About this task:
All lines holding the word "Omkostninger" in the listing below need to be copied.

Input material:
Start of Block

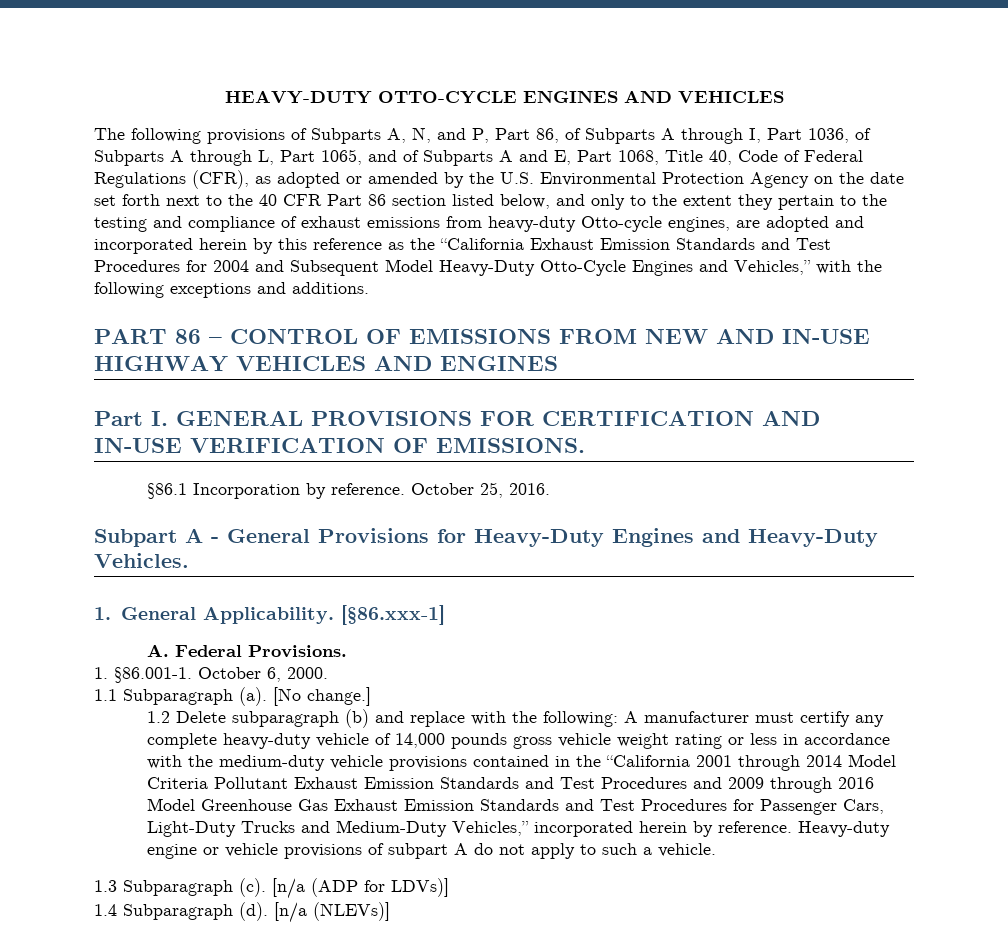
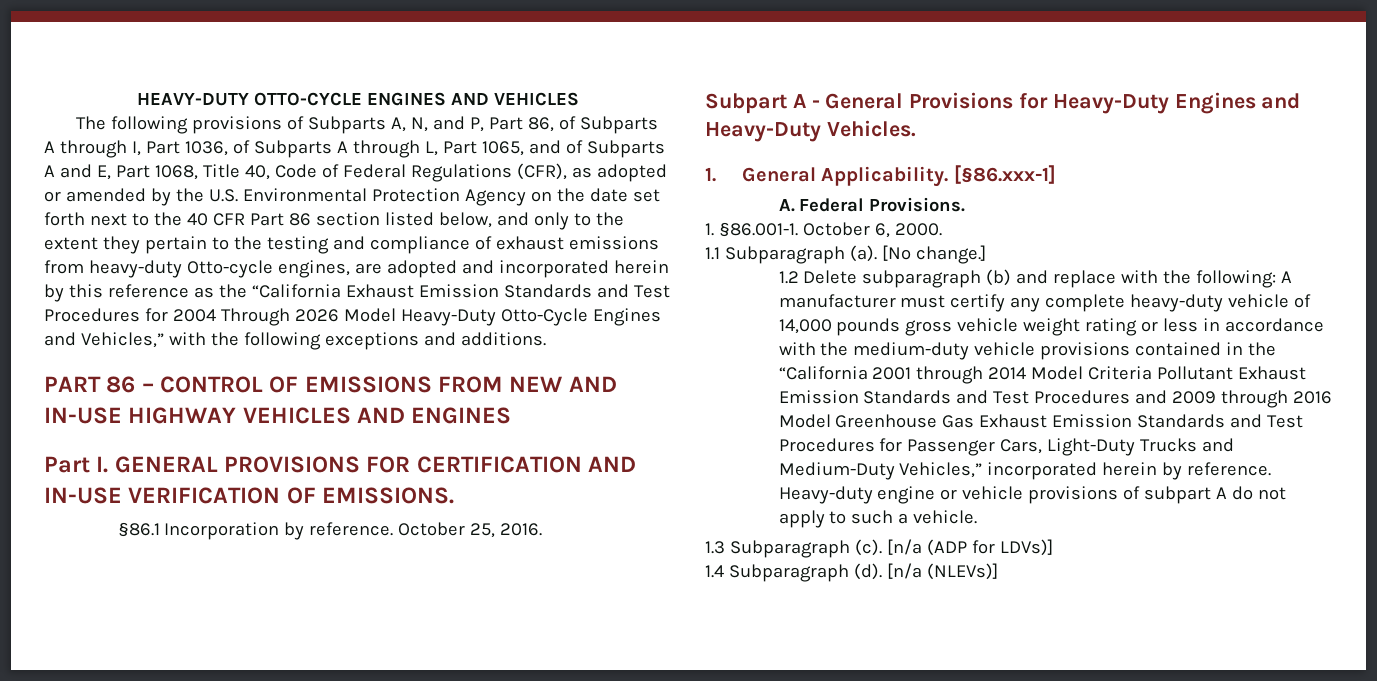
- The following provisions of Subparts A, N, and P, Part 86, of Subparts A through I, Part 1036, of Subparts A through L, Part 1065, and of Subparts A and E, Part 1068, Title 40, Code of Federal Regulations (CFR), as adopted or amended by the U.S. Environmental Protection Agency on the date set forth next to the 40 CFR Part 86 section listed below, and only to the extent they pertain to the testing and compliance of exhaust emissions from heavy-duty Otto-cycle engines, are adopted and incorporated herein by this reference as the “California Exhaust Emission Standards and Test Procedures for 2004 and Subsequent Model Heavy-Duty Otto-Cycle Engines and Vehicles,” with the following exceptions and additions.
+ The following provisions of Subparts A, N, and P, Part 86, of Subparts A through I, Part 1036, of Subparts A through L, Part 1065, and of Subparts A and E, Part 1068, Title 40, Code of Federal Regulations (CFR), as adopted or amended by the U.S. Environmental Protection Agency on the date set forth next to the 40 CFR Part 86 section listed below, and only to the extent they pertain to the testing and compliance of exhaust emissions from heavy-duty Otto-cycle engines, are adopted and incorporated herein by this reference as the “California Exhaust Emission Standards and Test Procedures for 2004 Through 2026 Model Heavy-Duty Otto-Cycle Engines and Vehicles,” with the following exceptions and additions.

End of Block
Start of Block

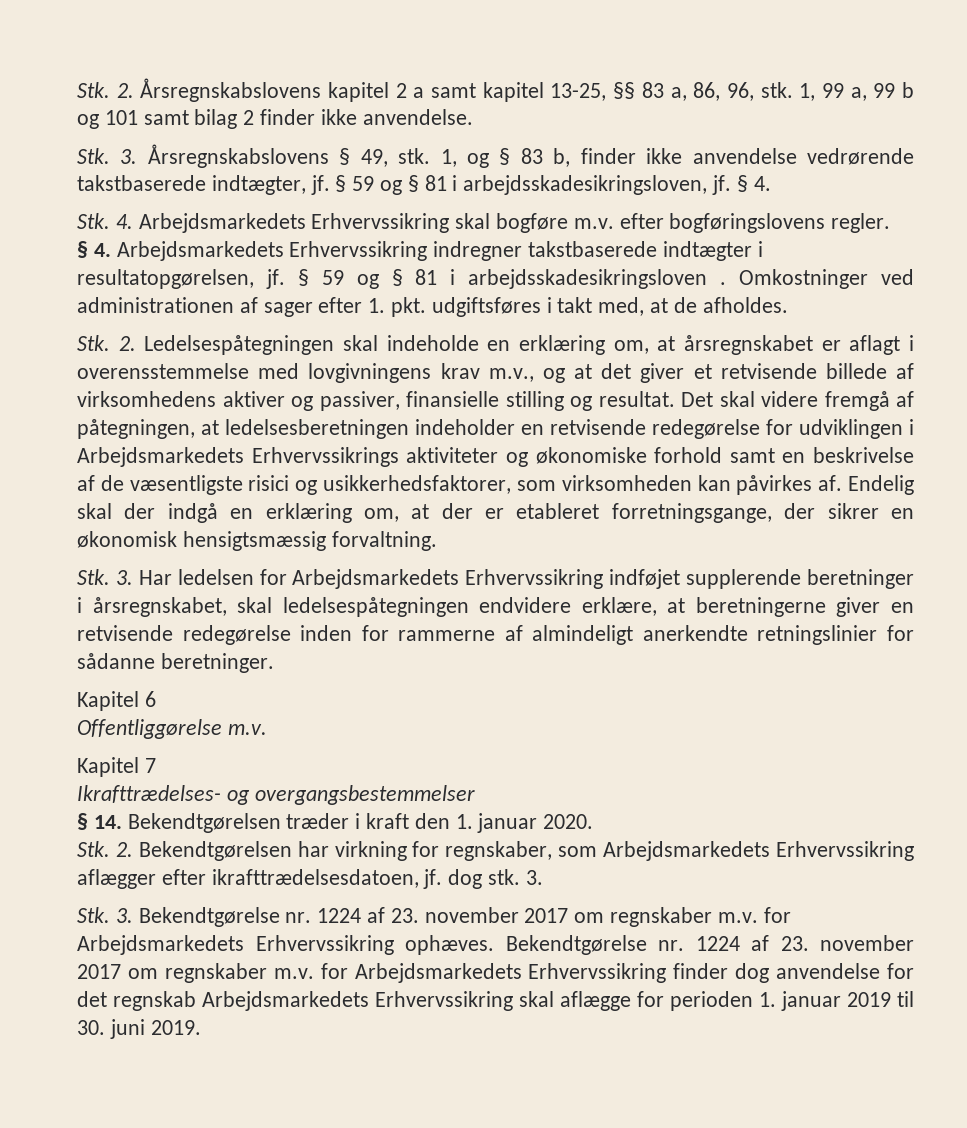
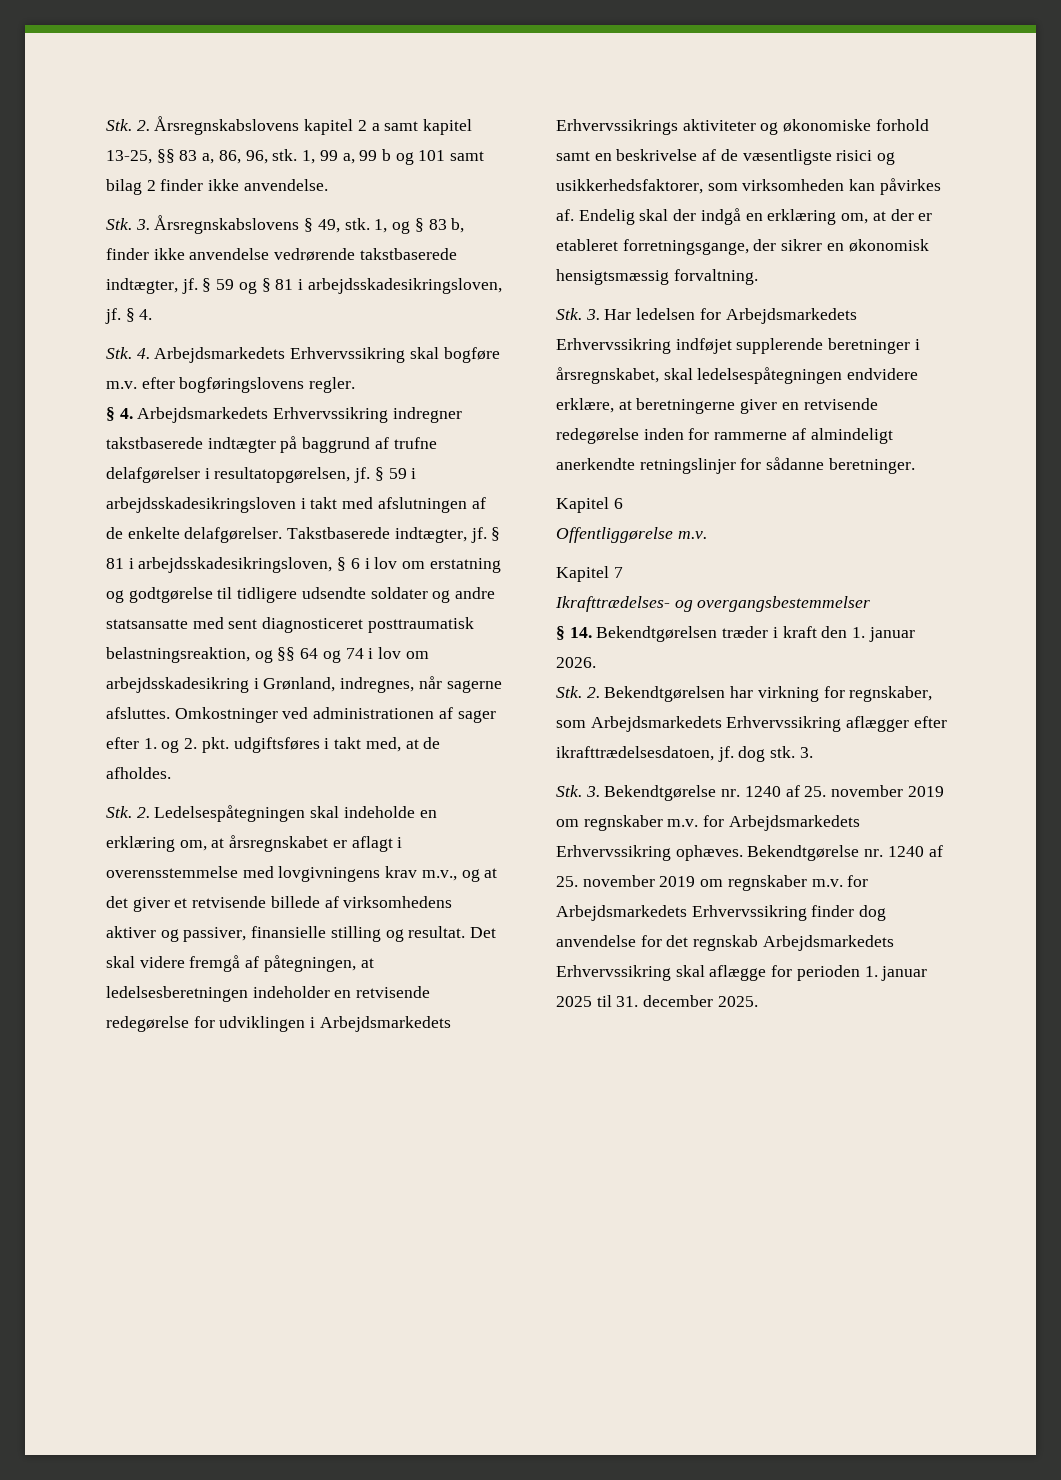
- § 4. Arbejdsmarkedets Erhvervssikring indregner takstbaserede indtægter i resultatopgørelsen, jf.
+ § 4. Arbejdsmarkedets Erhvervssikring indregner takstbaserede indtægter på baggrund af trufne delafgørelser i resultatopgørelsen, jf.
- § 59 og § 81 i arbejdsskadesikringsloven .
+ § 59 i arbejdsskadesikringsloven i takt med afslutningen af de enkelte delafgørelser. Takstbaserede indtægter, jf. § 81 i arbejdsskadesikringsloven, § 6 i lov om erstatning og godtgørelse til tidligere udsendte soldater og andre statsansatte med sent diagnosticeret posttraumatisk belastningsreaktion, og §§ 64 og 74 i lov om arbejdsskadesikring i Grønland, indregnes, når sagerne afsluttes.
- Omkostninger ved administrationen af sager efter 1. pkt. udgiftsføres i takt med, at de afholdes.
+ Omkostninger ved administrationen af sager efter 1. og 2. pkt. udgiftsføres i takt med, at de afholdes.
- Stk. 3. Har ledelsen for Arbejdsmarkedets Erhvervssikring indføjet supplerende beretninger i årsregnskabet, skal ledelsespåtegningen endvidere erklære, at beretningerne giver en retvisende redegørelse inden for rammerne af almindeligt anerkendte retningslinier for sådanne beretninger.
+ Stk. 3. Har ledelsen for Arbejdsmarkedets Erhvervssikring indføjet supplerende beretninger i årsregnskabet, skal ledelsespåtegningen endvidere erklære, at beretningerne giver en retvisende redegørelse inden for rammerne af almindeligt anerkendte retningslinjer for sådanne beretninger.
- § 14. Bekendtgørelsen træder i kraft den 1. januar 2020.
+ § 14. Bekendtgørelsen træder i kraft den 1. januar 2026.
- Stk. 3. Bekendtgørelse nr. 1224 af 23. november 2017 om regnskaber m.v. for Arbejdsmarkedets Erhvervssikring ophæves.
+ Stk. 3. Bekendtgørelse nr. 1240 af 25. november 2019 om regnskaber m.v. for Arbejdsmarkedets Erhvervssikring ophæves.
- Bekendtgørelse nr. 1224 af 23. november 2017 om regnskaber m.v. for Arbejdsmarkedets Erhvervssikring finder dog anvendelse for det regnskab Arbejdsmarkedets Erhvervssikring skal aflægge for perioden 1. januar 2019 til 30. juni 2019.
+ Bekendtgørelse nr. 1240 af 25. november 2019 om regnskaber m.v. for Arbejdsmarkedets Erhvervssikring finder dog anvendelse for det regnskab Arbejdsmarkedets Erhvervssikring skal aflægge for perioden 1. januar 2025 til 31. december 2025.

End of Block

Result:
- Omkostninger ved administrationen af sager efter 1. pkt. udgiftsføres i takt med, at de afholdes.
+ Omkostninger ved administrationen af sager efter 1. og 2. pkt. udgiftsføres i takt med, at de afholdes.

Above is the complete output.